The listing is to be returned word for word, without its images.

▶ [Record excerpts]
§

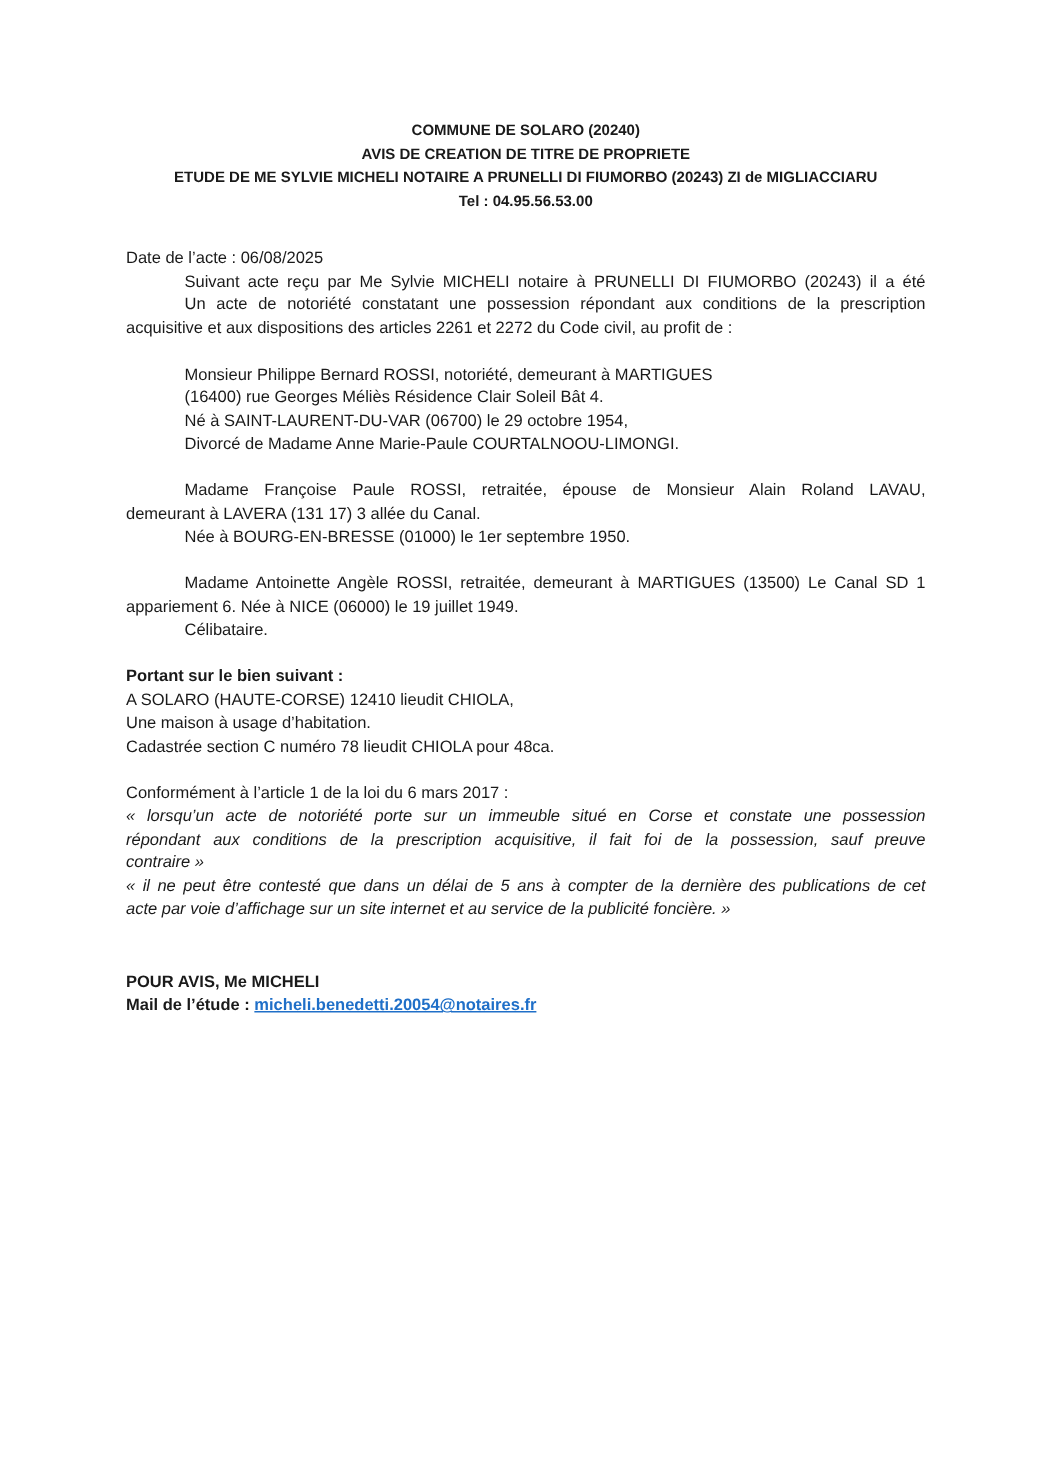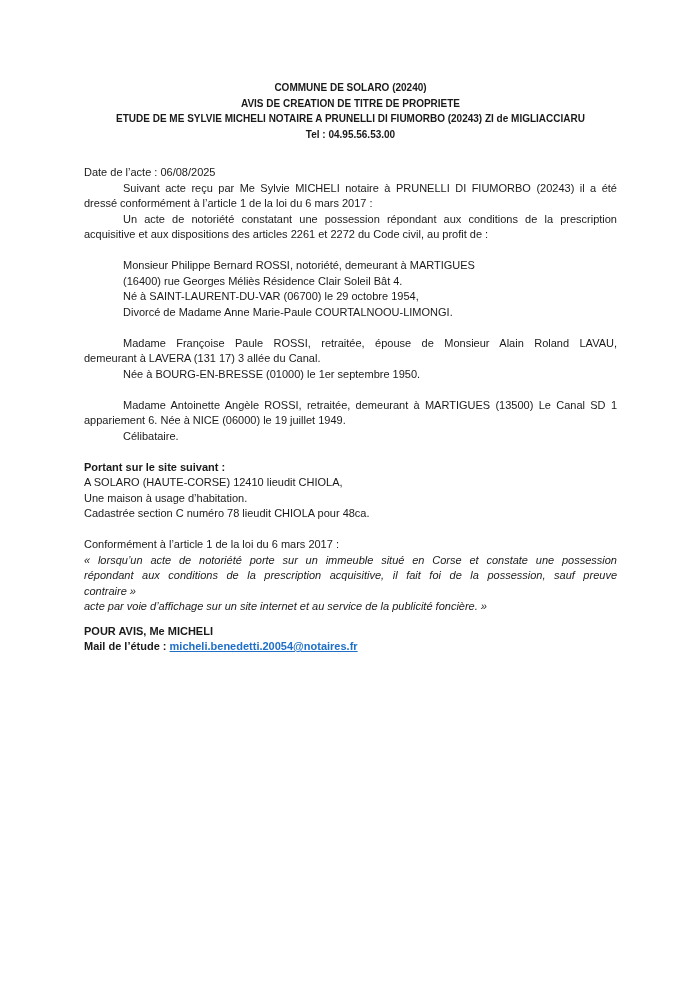--- a/index.html
+++ b/index.html
@@ -65,7 +65,6 @@
       <div class="para">
         <div class="line">Date de l’acte : 06/08/2025</div>
         <div class="line indent just">Suivant acte reçu par Me Sylvie MICHELI notaire à PRUNELLI DI FIUMORBO (20243) il a été</div>
-        <div class="line">dressé conformément à l’article 1 de la loi du 6 mars 2017 :</div>
         <div class="line indent just">Un acte de notoriété constatant une possession répondant aux conditions de la prescription</div>
         <div class="line">acquisitive et aux dispositions des articles 2261 et 2272 du Code civil, au profit de :</div>
       </div>

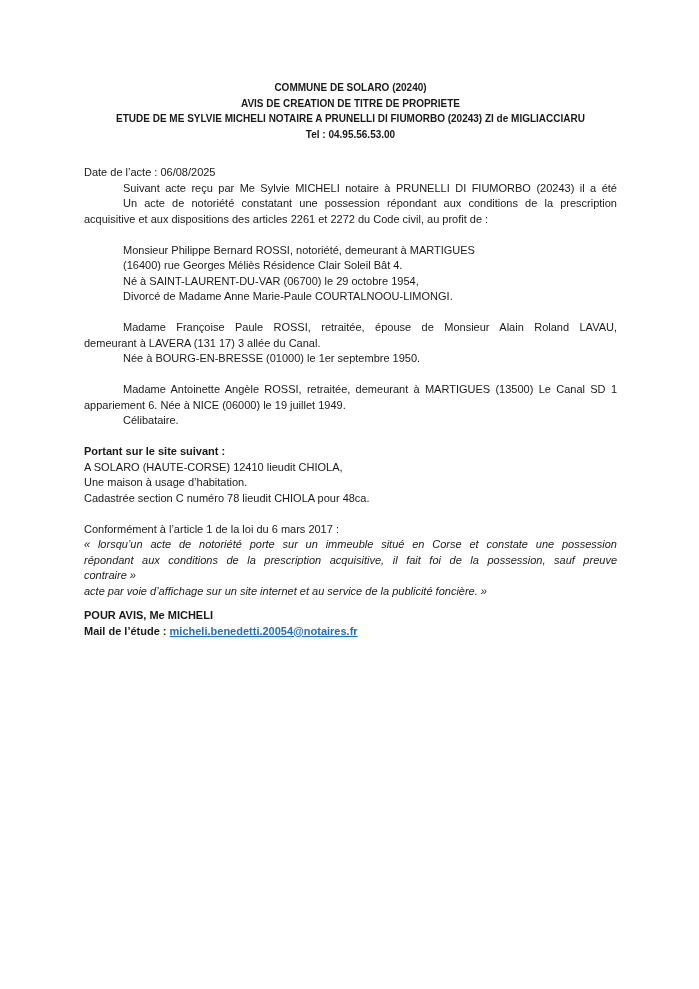--- a/index.html
+++ b/index.html
@@ -85,7 +85,7 @@
         <div class="line indent">Célibataire.</div>
       </div>
       <div class="para">
-        <div class="line bold">Portant sur le site suivant :</div>
+        <div class="line bold">Portant sur le bien suivant :</div>
         <div class="line">A SOLARO (HAUTE-CORSE) 12410 lieudit CHIOLA,</div>
         <div class="line">Une maison à usage d’habitation.</div>
         <div class="line">Cadastrée section C numéro 78 lieudit CHIOLA pour 48ca.</div>

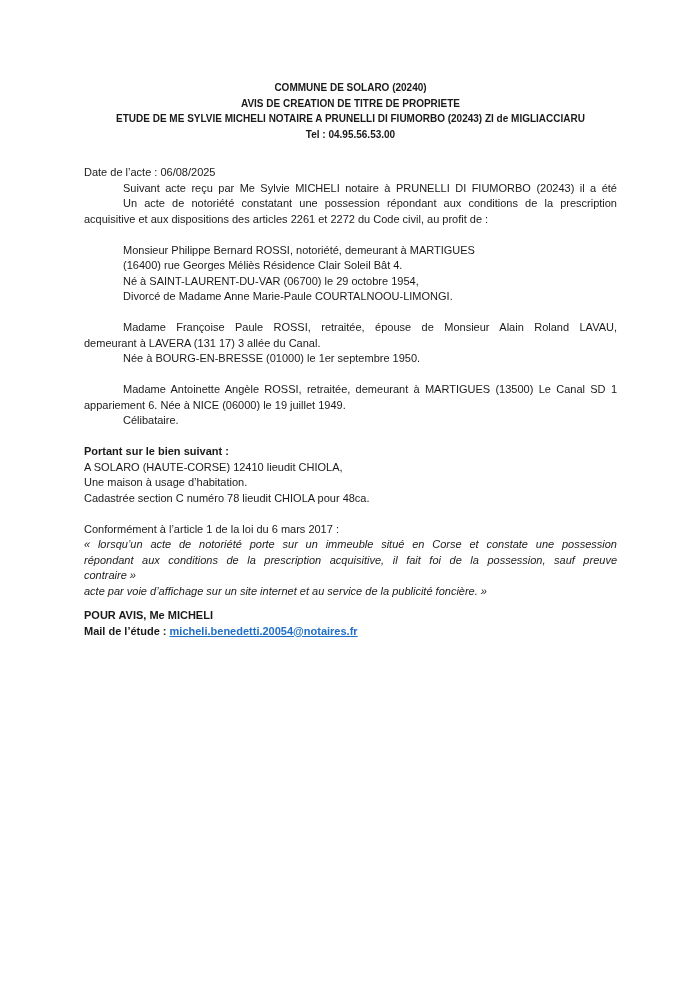--- a/index.html
+++ b/index.html
@@ -95,6 +95,7 @@
         <div class="line just italic">« lorsqu’un acte de notoriété porte sur un immeuble situé en Corse et constate une possession</div>
         <div class="line just italic">répondant aux conditions de la prescription acquisitive, il fait foi de la possession, sauf preuve</div>
         <div class="line italic">contraire »</div>
+        <div class="line just italic">« il ne peut être contesté que dans un délai de 5 ans à compter de la dernière des publications de cet</div>
         <div class="line italic">acte par voie d’affichage sur un site internet et au service de la publicité foncière. »</div>
       </div>
     </div>

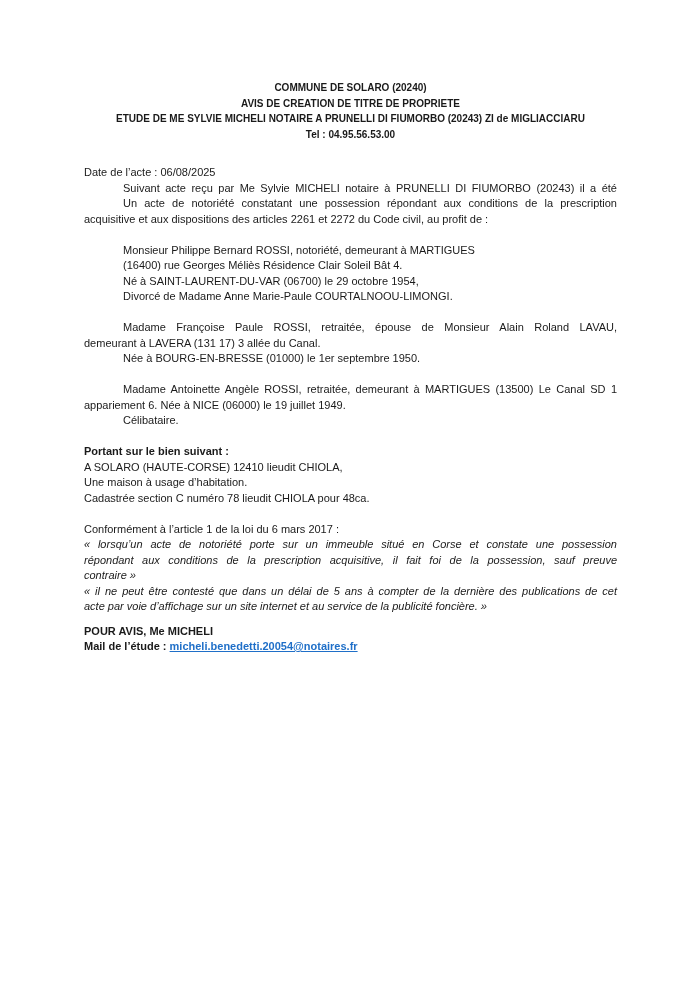--- a/index.html
+++ b/index.html
@@ -41,7 +41,7 @@
   .italic { font-style: italic; }
   .bold { font-weight: bold; }
   .para + .para { margin-top: 15.5px; }
-  .footer { margin-top: 9px; }
+  .footer { margin-top: 33px; }
   .mail-link {
     color: #1f6fc8;
     text-decoration: underline;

§

▶ [Solution to the exercise]
--- a/index.html
+++ b/index.html
@@ -65,7 +65,6 @@
       <div class="para">
         <div class="line">Date de l’acte : 06/08/2025</div>
         <div class="line indent just">Suivant acte reçu par Me Sylvie MICHELI notaire à PRUNELLI DI FIUMORBO (20243) il a été</div>
-        <div class="line">dressé conformément à l’article 1 de la loi du 6 mars 2017 :</div>
         <div class="line indent just">Un acte de notoriété constatant une possession répondant aux conditions de la prescription</div>
         <div class="line">acquisitive et aux dispositions des articles 2261 et 2272 du Code civil, au profit de :</div>
       </div>

--- a/index.html
+++ b/index.html
@@ -85,7 +85,7 @@
         <div class="line indent">Célibataire.</div>
       </div>
       <div class="para">
-        <div class="line bold">Portant sur le site suivant :</div>
+        <div class="line bold">Portant sur le bien suivant :</div>
         <div class="line">A SOLARO (HAUTE-CORSE) 12410 lieudit CHIOLA,</div>
         <div class="line">Une maison à usage d’habitation.</div>
         <div class="line">Cadastrée section C numéro 78 lieudit CHIOLA pour 48ca.</div>

--- a/index.html
+++ b/index.html
@@ -95,6 +95,7 @@
         <div class="line just italic">« lorsqu’un acte de notoriété porte sur un immeuble situé en Corse et constate une possession</div>
         <div class="line just italic">répondant aux conditions de la prescription acquisitive, il fait foi de la possession, sauf preuve</div>
         <div class="line italic">contraire »</div>
+        <div class="line just italic">« il ne peut être contesté que dans un délai de 5 ans à compter de la dernière des publications de cet</div>
         <div class="line italic">acte par voie d’affichage sur un site internet et au service de la publicité foncière. »</div>
       </div>
     </div>

--- a/index.html
+++ b/index.html
@@ -41,7 +41,7 @@
   .italic { font-style: italic; }
   .bold { font-weight: bold; }
   .para + .para { margin-top: 15.5px; }
-  .footer { margin-top: 9px; }
+  .footer { margin-top: 33px; }
   .mail-link {
     color: #1f6fc8;
     text-decoration: underline;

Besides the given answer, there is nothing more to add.